_Assignment_.
An exact retyping of all lines below is the answer; pictures do not belong in it.

[Web page revision data]
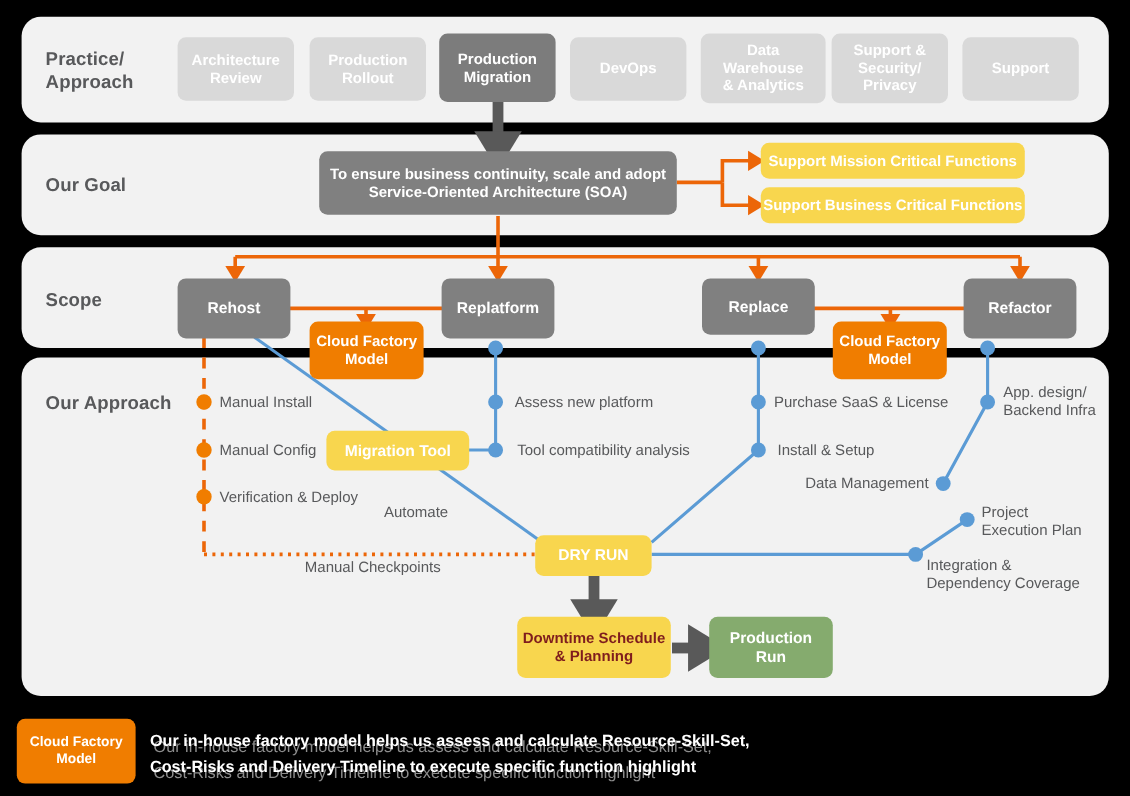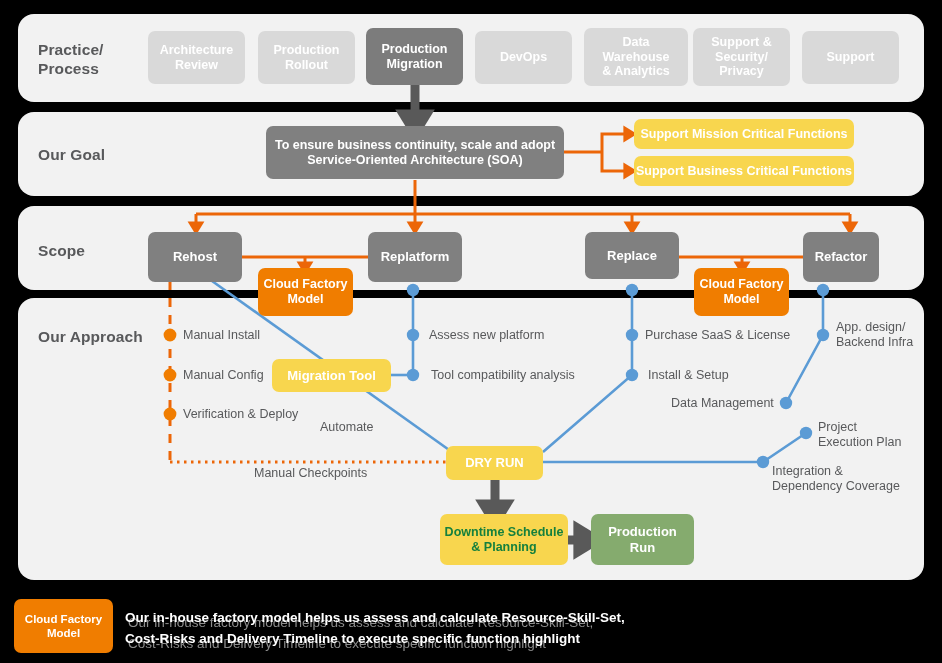--- a/index.html
+++ b/index.html
@@ -94,21 +94,21 @@
 <body>
 
 <div id="canvas">
 
   <div class="band" style="left:18px; top:14px; width:906px; height:88px;"></div>
   <div class="band" style="left:18px; top:112px; width:906px; height:84px;"></div>
   <div class="band" style="left:18px; top:206px; width:906px; height:84px;"></div>
   <div class="band" style="left:18px; top:298px; width:906px; height:282px;"></div>
 
   <div class="band-label" style="left:38px; top:40px; white-space:pre-line;">Practice/
-Process</div>
+Approach</div>
   <div class="band-label" style="left:38px; top:145px;">Our Goal</div>
   <div class="band-label" style="left:38px; top:241px;">Scope</div>
   <div class="band-label" style="left:38px; top:327px;">Our Approach</div>
 
   <svg class="wires" viewBox="0 0 942 663">
     <defs>
       <marker id="oarrow" markerWidth="7" markerHeight="7" refX="2.2" refY="3.2" orient="auto" markerUnits="strokeWidth">
         <path d="M0,0.4 L0,6 L4.6,3.2 z" fill="#ec6608"></path>
       </marker>
       <marker id="garrow" markerWidth="5.2" markerHeight="5.2" refX="1.4" refY="2.4" orient="auto" markerUnits="strokeWidth">
@@ -187,21 +187,21 @@
 Privacy</div>
 
   <div class="box box-gray" style="left:266px; top:126px; width:298px; height:53px; font-size:12.5px; white-space:pre-line;">To ensure business continuity, scale and adopt
 Service-Oriented Architecture (SOA)</div>
   <div class="box box-yellow" style="left:634px; top:119px; width:220px; height:30px; color:#ffffff;">Support Mission Critical Functions</div>
   <div class="box box-yellow" style="left:634px; top:156px; width:220px; height:30px; color:#ffffff;">Support Business Critical Functions</div>
 
   <div class="box box-gray" style="left:148px; top:232px; width:94px; height:50px;">Rehost</div>
   <div class="box box-gray" style="left:368px; top:232px; width:94px; height:50px;">Replatform</div>
   <div class="box box-gray" style="left:585px; top:232px; width:94px; height:47px;">Replace</div>
-  <div class="box box-gray" style="left:803px; top:232px; width:76px; height:50px;">Refactor</div>
+  <div class="box box-gray" style="left:803px; top:232px; width:94px; height:50px;">Refactor</div>
 
   <div class="box box-orange" style="left:258px; top:268px; width:95px; height:48px; font-size:12.5px; white-space:pre-line;">Cloud Factory
 Model</div>
   <div class="box box-orange" style="left:694px; top:268px; width:95px; height:48px; font-size:12.5px; white-space:pre-line;">Cloud Factory
 Model</div>
 
   <div class="node-label" style="left:183px; top:328px;">Manual Install</div>
   <div class="node-label" style="left:183px; top:368px;">Manual Config</div>
   <div class="node-label" style="left:183px; top:407px;">Verification &amp; Deploy</div>
   <div class="wire-label" style="left:254px; top:466px;">Manual Checkpoints</div>
@@ -214,21 +214,21 @@
   <div class="node-label" style="left:671px; top:396px;">Data Management</div>
   <div class="node-label" style="left:836px; top:320px;">App. design/
 Backend Infra</div>
   <div class="node-label" style="left:818px; top:420px;">Project
 Execution Plan</div>
   <div class="node-label" style="left:772px; top:464px;">Integration &amp;
 Dependency Coverage</div>
 
   <div class="box box-yellow" style="left:272px; top:359px; width:119px; height:33px; color:#ffffff; font-size:13px;">Migration Tool</div>
   <div class="box box-yellow" style="left:446px; top:446px; width:97px; height:34px; color:#ffffff; font-size:13px;">DRY RUN</div>
-  <div class="box box-yellow" style="left:440px; top:514px; width:128px; height:51px; color:#15803d; font-size:12.5px; white-space:pre-line;">Downtime Schedule
+  <div class="box box-yellow" style="left:431px; top:514px; width:128px; height:51px; color:#7f1d1d; font-size:12.5px; white-space:pre-line;">Downtime Schedule
 &amp; Planning</div>
   <div class="box box-green" style="left:591px; top:514px; width:103px; height:51px; white-space:pre-line;">Production
 Run</div>
 
   <div class="footer-badge" style="left:14px; top:599px; width:99px; height:54px; white-space:pre-line;">Cloud Factory
 Model</div>
   <div class="footer-text ghost">Our in-house factory model helps us assess and calculate Resource-Skill-Set,
 Cost-Risks and Delivery Timeline to execute specific function highlight</div>
   <div class="footer-text" style="left:125px; top:608px;">Our in-house factory model helps us assess and calculate Resource-Skill-Set,
 Cost-Risks and Delivery Timeline to execute specific function highlight</div>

_Solution_.
--- a/index.html
+++ b/index.html
@@ -94,21 +94,21 @@
 <body>
 
 <div id="canvas">
 
   <div class="band" style="left:18px; top:14px; width:906px; height:88px;"></div>
   <div class="band" style="left:18px; top:112px; width:906px; height:84px;"></div>
   <div class="band" style="left:18px; top:206px; width:906px; height:84px;"></div>
   <div class="band" style="left:18px; top:298px; width:906px; height:282px;"></div>
 
   <div class="band-label" style="left:38px; top:40px; white-space:pre-line;">Practice/
-Process</div>
+Approach</div>
   <div class="band-label" style="left:38px; top:145px;">Our Goal</div>
   <div class="band-label" style="left:38px; top:241px;">Scope</div>
   <div class="band-label" style="left:38px; top:327px;">Our Approach</div>
 
   <svg class="wires" viewBox="0 0 942 663">
     <defs>
       <marker id="oarrow" markerWidth="7" markerHeight="7" refX="2.2" refY="3.2" orient="auto" markerUnits="strokeWidth">
         <path d="M0,0.4 L0,6 L4.6,3.2 z" fill="#ec6608"></path>
       </marker>
       <marker id="garrow" markerWidth="5.2" markerHeight="5.2" refX="1.4" refY="2.4" orient="auto" markerUnits="strokeWidth">
@@ -187,21 +187,21 @@
 Privacy</div>
 
   <div class="box box-gray" style="left:266px; top:126px; width:298px; height:53px; font-size:12.5px; white-space:pre-line;">To ensure business continuity, scale and adopt
 Service-Oriented Architecture (SOA)</div>
   <div class="box box-yellow" style="left:634px; top:119px; width:220px; height:30px; color:#ffffff;">Support Mission Critical Functions</div>
   <div class="box box-yellow" style="left:634px; top:156px; width:220px; height:30px; color:#ffffff;">Support Business Critical Functions</div>
 
   <div class="box box-gray" style="left:148px; top:232px; width:94px; height:50px;">Rehost</div>
   <div class="box box-gray" style="left:368px; top:232px; width:94px; height:50px;">Replatform</div>
   <div class="box box-gray" style="left:585px; top:232px; width:94px; height:47px;">Replace</div>
-  <div class="box box-gray" style="left:803px; top:232px; width:76px; height:50px;">Refactor</div>
+  <div class="box box-gray" style="left:803px; top:232px; width:94px; height:50px;">Refactor</div>
 
   <div class="box box-orange" style="left:258px; top:268px; width:95px; height:48px; font-size:12.5px; white-space:pre-line;">Cloud Factory
 Model</div>
   <div class="box box-orange" style="left:694px; top:268px; width:95px; height:48px; font-size:12.5px; white-space:pre-line;">Cloud Factory
 Model</div>
 
   <div class="node-label" style="left:183px; top:328px;">Manual Install</div>
   <div class="node-label" style="left:183px; top:368px;">Manual Config</div>
   <div class="node-label" style="left:183px; top:407px;">Verification &amp; Deploy</div>
   <div class="wire-label" style="left:254px; top:466px;">Manual Checkpoints</div>
@@ -214,21 +214,21 @@
   <div class="node-label" style="left:671px; top:396px;">Data Management</div>
   <div class="node-label" style="left:836px; top:320px;">App. design/
 Backend Infra</div>
   <div class="node-label" style="left:818px; top:420px;">Project
 Execution Plan</div>
   <div class="node-label" style="left:772px; top:464px;">Integration &amp;
 Dependency Coverage</div>
 
   <div class="box box-yellow" style="left:272px; top:359px; width:119px; height:33px; color:#ffffff; font-size:13px;">Migration Tool</div>
   <div class="box box-yellow" style="left:446px; top:446px; width:97px; height:34px; color:#ffffff; font-size:13px;">DRY RUN</div>
-  <div class="box box-yellow" style="left:440px; top:514px; width:128px; height:51px; color:#15803d; font-size:12.5px; white-space:pre-line;">Downtime Schedule
+  <div class="box box-yellow" style="left:431px; top:514px; width:128px; height:51px; color:#7f1d1d; font-size:12.5px; white-space:pre-line;">Downtime Schedule
 &amp; Planning</div>
   <div class="box box-green" style="left:591px; top:514px; width:103px; height:51px; white-space:pre-line;">Production
 Run</div>
 
   <div class="footer-badge" style="left:14px; top:599px; width:99px; height:54px; white-space:pre-line;">Cloud Factory
 Model</div>
   <div class="footer-text ghost">Our in-house factory model helps us assess and calculate Resource-Skill-Set,
 Cost-Risks and Delivery Timeline to execute specific function highlight</div>
   <div class="footer-text" style="left:125px; top:608px;">Our in-house factory model helps us assess and calculate Resource-Skill-Set,
 Cost-Risks and Delivery Timeline to execute specific function highlight</div>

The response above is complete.